→ **Work to be completed**
Search the records for the string "name" and copy every line where it turns up.

Extracted records
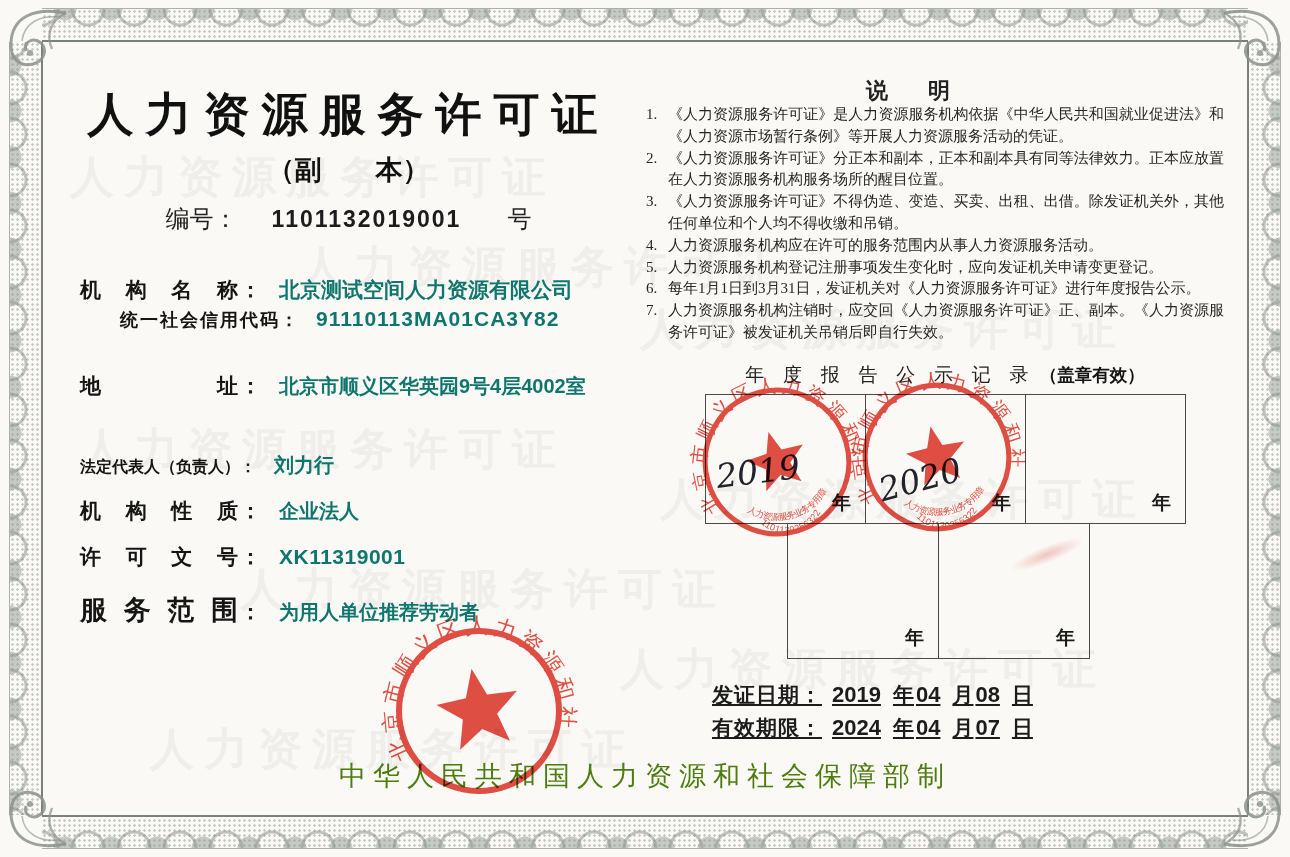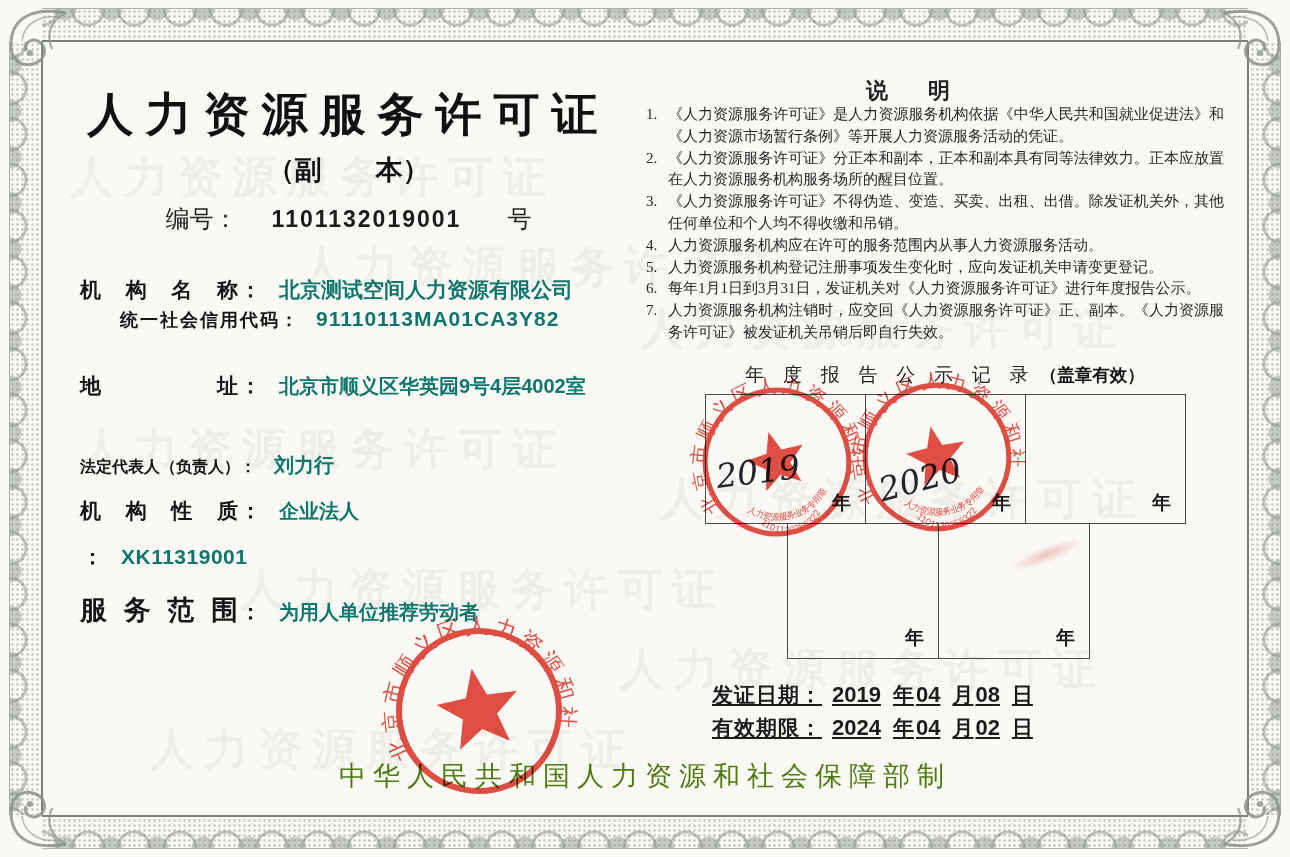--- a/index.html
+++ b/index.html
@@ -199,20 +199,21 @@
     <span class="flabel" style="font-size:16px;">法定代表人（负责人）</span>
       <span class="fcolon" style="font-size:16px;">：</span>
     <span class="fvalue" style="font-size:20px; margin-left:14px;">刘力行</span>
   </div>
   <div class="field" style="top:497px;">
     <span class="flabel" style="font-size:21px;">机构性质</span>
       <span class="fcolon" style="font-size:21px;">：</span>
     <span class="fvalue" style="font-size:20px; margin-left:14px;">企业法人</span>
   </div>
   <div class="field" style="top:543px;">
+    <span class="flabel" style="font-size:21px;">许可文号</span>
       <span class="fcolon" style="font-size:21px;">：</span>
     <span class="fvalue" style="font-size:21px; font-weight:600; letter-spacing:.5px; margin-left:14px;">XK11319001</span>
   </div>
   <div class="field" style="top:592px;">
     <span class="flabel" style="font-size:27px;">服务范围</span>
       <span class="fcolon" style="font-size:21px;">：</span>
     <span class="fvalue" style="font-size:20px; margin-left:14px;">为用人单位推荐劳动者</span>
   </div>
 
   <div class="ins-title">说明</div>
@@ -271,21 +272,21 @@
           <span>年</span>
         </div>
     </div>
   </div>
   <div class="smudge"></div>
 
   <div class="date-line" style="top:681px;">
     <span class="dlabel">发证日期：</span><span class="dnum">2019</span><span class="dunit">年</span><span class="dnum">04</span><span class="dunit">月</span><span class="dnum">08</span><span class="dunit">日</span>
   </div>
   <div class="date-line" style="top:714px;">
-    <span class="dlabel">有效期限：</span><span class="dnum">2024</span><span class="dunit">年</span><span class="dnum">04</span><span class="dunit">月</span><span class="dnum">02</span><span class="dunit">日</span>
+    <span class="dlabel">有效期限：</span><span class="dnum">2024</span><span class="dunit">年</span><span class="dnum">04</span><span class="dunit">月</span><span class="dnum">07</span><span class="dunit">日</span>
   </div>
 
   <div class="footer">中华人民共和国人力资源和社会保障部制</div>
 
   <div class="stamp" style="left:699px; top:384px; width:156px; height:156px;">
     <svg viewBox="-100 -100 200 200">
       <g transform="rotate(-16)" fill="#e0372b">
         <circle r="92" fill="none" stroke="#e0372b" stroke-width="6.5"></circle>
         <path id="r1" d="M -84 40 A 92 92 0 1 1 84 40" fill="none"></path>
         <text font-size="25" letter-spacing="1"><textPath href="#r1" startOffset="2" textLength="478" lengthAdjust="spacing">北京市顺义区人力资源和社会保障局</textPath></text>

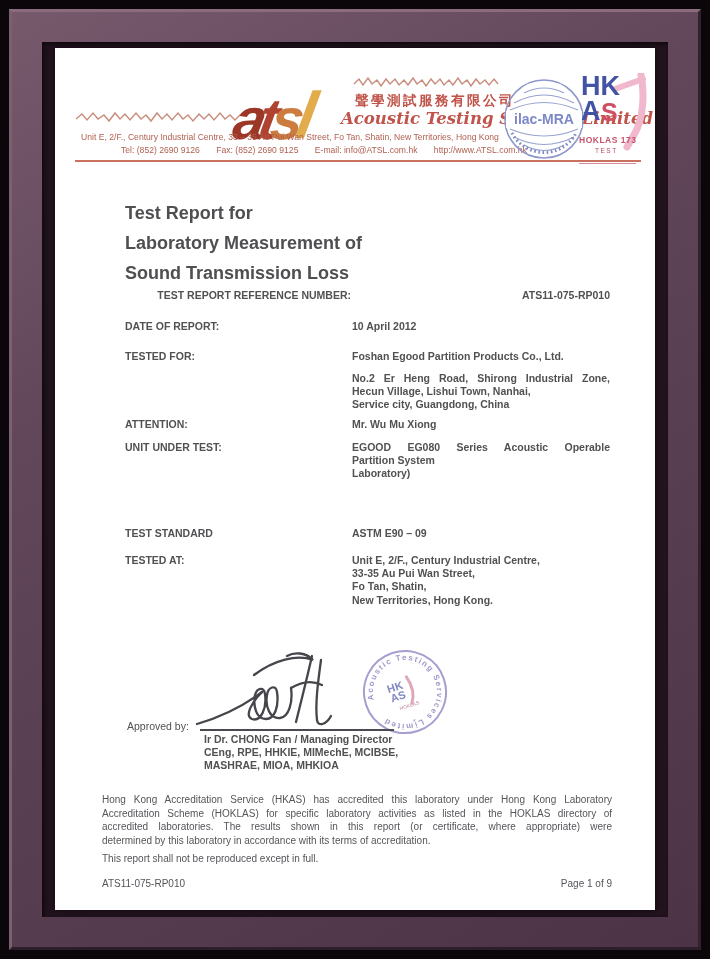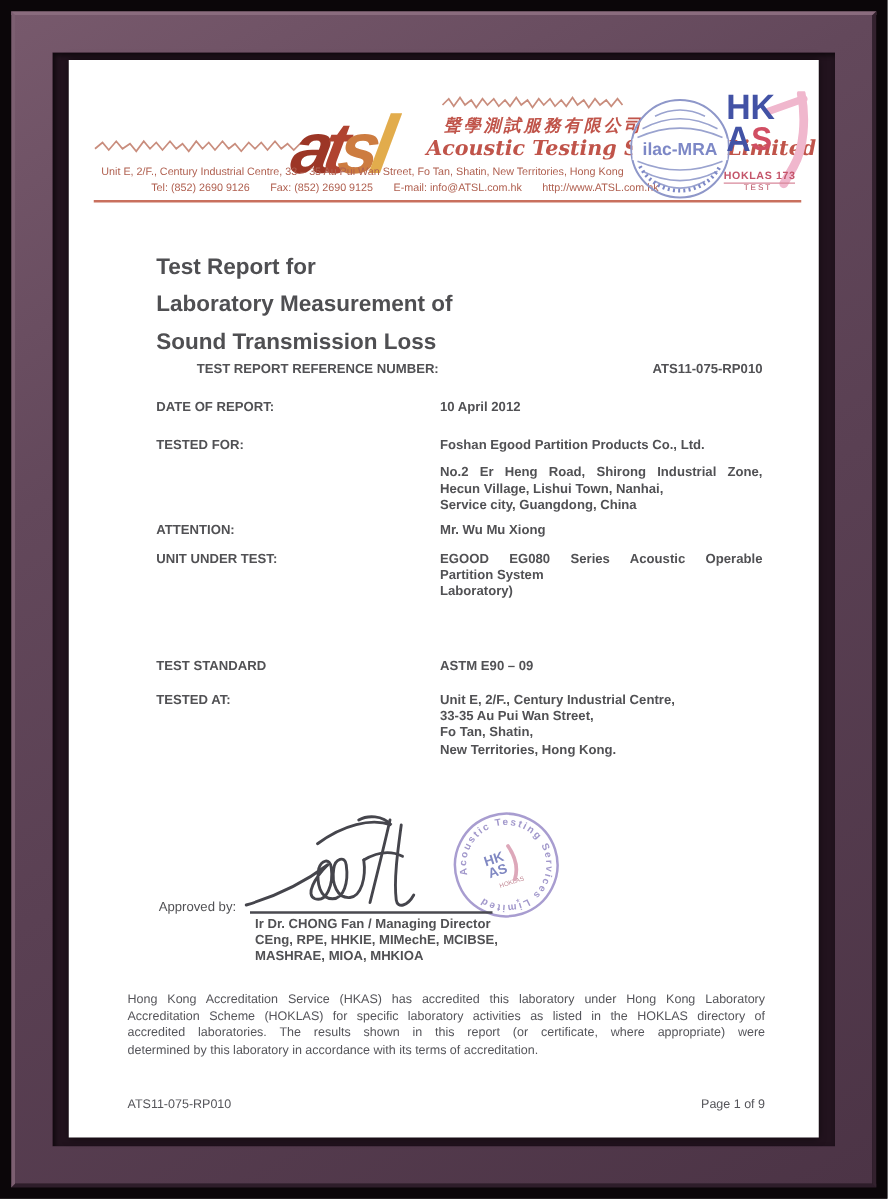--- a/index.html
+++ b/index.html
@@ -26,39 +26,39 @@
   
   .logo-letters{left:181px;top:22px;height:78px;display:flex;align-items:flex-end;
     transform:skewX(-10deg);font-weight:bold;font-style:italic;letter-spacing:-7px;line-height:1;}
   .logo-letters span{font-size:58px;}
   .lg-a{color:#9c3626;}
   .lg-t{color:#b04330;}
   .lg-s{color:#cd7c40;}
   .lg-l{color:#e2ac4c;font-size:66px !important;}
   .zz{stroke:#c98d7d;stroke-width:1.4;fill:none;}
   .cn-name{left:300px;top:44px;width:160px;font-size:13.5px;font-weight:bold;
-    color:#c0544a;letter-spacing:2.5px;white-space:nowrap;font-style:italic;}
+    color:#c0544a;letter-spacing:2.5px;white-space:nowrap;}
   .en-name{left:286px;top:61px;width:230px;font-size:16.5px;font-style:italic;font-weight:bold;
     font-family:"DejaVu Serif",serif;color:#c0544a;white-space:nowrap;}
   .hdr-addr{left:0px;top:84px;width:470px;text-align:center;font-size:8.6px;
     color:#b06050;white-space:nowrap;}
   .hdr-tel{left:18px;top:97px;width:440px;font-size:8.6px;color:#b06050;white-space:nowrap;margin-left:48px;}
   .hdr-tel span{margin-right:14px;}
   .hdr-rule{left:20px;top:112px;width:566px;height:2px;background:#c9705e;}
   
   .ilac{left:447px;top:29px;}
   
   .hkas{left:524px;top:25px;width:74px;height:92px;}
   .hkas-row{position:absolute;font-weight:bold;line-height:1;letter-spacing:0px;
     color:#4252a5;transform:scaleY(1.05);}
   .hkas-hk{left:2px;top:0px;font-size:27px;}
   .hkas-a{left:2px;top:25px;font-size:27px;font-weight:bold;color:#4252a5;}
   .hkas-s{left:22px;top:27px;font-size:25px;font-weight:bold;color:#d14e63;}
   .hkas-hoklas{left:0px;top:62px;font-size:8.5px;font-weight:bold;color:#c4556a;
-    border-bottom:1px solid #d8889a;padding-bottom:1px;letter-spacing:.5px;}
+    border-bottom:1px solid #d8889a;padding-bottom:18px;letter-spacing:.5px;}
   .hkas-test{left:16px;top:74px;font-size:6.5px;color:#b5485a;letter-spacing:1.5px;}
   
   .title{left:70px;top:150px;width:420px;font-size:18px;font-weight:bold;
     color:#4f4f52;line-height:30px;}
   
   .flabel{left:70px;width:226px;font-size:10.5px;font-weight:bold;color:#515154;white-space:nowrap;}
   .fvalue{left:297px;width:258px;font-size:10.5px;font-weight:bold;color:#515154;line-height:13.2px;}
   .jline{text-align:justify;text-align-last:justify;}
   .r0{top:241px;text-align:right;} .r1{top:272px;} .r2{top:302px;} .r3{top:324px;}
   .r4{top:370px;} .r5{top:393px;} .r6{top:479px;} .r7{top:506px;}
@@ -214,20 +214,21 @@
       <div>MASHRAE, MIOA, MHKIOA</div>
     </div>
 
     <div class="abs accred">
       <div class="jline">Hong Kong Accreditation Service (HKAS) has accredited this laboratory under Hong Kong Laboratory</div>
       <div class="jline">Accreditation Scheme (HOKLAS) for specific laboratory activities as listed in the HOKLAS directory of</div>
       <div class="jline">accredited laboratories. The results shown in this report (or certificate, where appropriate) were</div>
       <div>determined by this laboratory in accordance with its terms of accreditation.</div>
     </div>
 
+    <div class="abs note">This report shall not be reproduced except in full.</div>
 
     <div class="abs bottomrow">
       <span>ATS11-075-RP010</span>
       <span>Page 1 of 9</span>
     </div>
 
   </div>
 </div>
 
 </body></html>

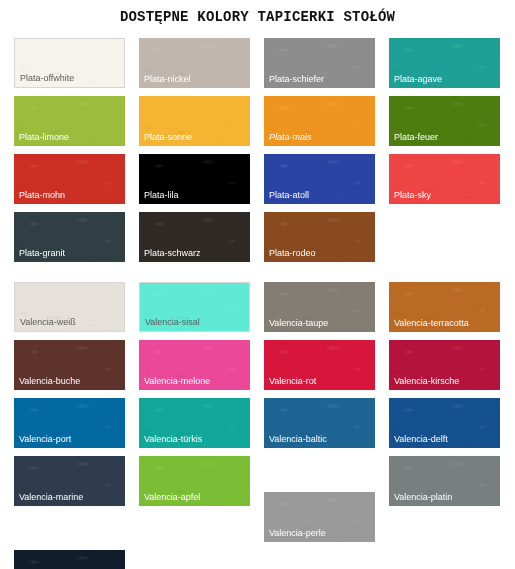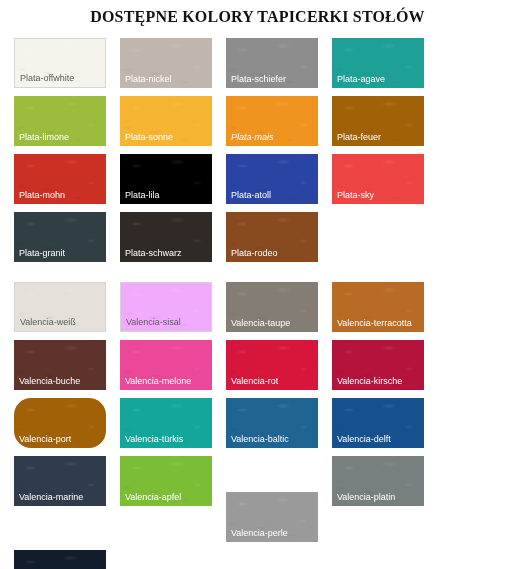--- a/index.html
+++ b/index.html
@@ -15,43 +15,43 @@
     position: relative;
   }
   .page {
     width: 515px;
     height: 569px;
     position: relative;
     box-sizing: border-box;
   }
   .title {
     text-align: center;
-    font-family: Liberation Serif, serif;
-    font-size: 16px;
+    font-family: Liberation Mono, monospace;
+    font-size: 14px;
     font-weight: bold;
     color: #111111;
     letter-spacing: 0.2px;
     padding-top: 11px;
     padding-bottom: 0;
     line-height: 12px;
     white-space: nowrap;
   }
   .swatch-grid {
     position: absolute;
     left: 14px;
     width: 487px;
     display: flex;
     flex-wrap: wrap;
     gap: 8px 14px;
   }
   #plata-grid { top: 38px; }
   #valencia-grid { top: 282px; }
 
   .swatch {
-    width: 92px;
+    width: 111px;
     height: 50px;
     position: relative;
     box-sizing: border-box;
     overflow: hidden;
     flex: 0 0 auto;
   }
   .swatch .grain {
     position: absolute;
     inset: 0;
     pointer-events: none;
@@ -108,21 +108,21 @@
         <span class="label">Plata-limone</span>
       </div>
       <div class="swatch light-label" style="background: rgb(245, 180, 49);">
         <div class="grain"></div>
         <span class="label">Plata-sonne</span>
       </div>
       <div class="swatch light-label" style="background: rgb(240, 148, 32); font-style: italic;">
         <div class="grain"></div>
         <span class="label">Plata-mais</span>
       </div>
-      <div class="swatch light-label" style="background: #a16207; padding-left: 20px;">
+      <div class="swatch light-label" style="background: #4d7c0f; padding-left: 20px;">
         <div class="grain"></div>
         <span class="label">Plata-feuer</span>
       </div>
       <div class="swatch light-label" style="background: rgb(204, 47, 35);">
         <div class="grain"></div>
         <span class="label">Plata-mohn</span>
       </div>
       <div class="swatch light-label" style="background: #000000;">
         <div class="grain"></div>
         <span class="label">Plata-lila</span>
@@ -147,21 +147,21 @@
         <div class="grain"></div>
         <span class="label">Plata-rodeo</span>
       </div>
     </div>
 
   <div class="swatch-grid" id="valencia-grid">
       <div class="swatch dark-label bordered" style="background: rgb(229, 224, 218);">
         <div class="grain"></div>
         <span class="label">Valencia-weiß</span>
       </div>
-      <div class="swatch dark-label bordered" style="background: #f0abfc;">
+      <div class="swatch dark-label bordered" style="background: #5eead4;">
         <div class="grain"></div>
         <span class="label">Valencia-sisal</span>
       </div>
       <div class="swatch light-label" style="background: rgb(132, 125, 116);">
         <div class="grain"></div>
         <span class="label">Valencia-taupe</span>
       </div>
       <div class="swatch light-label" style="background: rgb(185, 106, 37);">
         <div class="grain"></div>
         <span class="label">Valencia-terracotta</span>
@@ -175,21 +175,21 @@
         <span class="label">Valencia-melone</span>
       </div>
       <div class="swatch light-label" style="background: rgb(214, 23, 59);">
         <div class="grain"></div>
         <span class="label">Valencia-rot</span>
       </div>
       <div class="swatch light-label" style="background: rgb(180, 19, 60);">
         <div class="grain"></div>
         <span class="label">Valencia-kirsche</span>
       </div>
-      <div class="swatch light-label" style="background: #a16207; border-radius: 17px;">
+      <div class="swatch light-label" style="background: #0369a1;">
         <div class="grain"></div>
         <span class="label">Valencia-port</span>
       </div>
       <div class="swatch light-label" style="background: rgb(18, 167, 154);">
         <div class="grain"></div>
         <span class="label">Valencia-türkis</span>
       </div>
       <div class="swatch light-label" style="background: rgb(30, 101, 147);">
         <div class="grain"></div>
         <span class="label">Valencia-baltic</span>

→ **Written response**
   .cn-name{left:300px;top:44px;width:160px;font-size:13.5px;font-weight:bold;
   .en-name{left:286px;top:61px;width:230px;font-size:16.5px;font-style:italic;font-weight:bold;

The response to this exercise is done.